START Task data

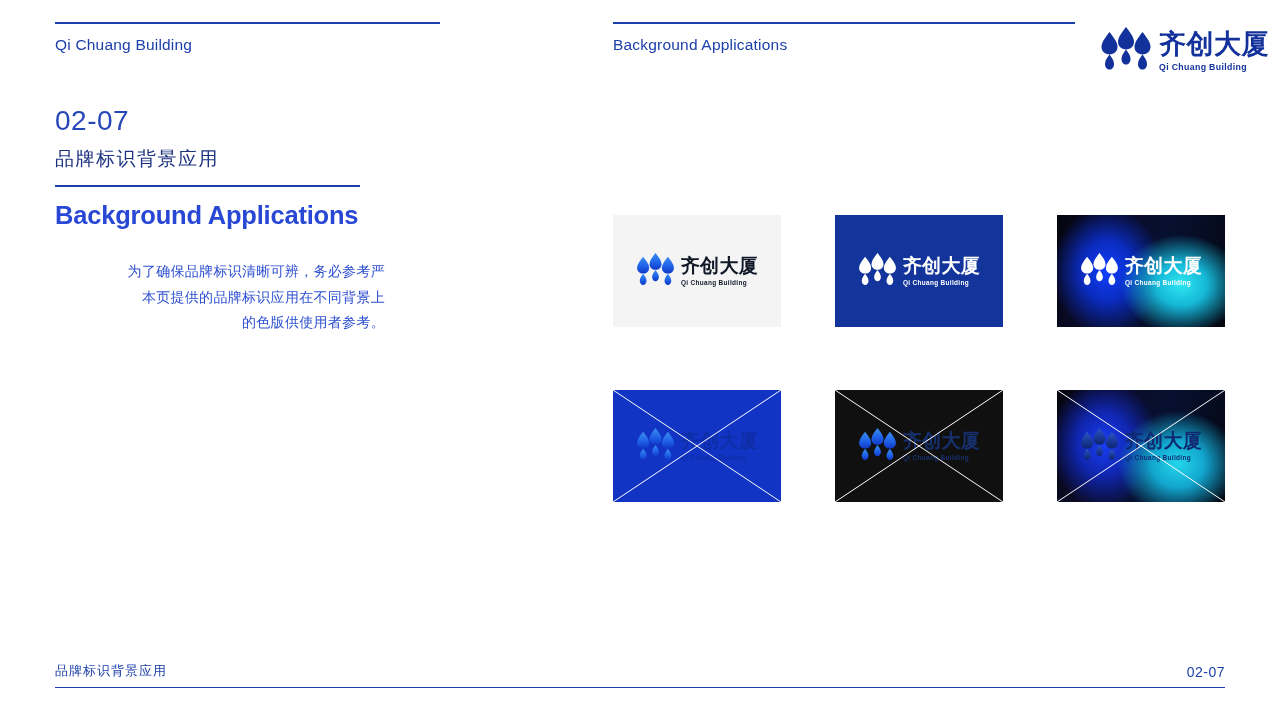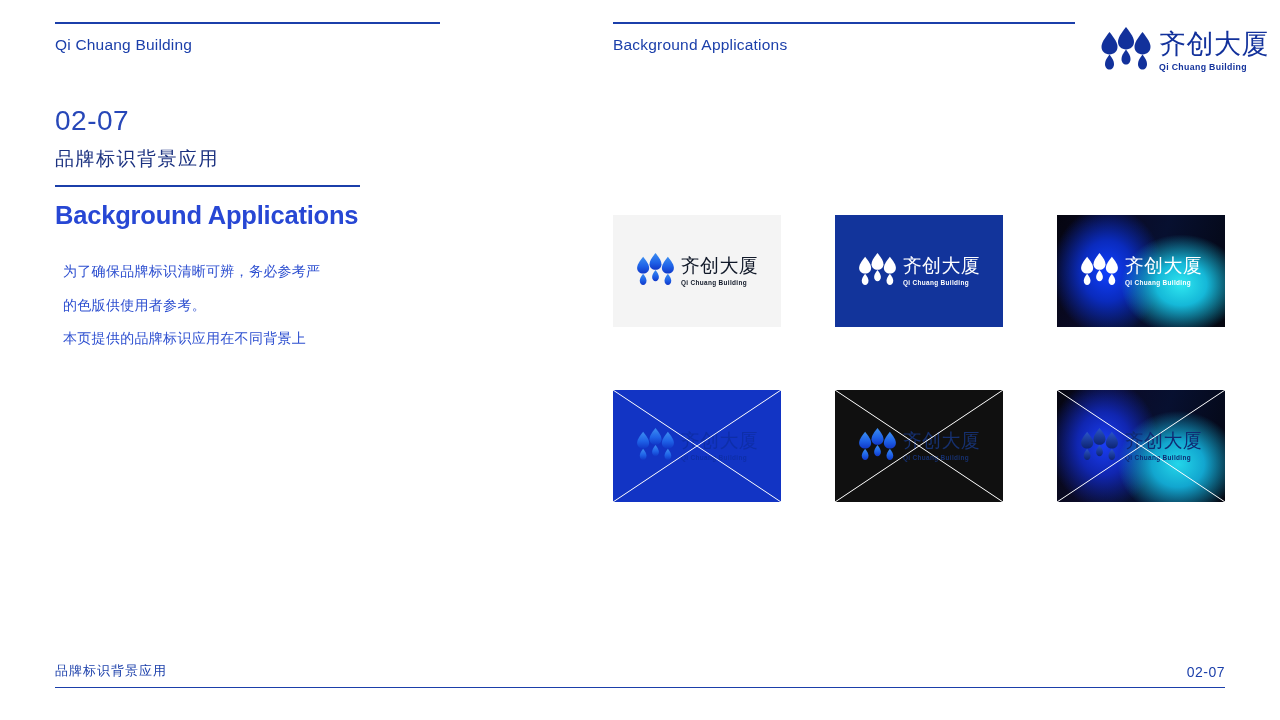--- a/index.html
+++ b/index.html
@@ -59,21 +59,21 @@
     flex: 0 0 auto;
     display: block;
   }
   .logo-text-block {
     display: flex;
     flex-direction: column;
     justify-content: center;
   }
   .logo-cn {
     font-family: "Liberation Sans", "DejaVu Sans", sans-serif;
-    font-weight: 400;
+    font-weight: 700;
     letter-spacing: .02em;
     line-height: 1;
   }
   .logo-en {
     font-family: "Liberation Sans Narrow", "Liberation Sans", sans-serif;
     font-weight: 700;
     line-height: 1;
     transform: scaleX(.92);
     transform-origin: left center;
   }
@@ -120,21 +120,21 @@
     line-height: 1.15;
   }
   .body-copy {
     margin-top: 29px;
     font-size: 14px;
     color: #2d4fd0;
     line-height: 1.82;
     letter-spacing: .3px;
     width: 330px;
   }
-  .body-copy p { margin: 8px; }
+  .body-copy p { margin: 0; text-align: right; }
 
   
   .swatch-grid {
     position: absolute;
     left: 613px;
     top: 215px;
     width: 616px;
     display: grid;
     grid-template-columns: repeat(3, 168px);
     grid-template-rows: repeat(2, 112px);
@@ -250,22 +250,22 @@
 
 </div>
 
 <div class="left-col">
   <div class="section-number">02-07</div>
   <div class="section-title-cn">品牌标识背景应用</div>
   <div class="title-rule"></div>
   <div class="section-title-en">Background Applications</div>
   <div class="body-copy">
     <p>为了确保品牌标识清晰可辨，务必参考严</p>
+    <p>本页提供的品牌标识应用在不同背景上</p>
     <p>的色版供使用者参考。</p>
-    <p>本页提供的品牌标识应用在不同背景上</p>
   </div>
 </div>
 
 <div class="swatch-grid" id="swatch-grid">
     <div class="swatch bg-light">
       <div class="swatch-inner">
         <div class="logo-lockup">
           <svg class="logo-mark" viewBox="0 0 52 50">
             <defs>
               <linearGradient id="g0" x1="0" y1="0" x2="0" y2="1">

END Task data

Based on the material above, how many lines contain the string "body"? State the number alone.

4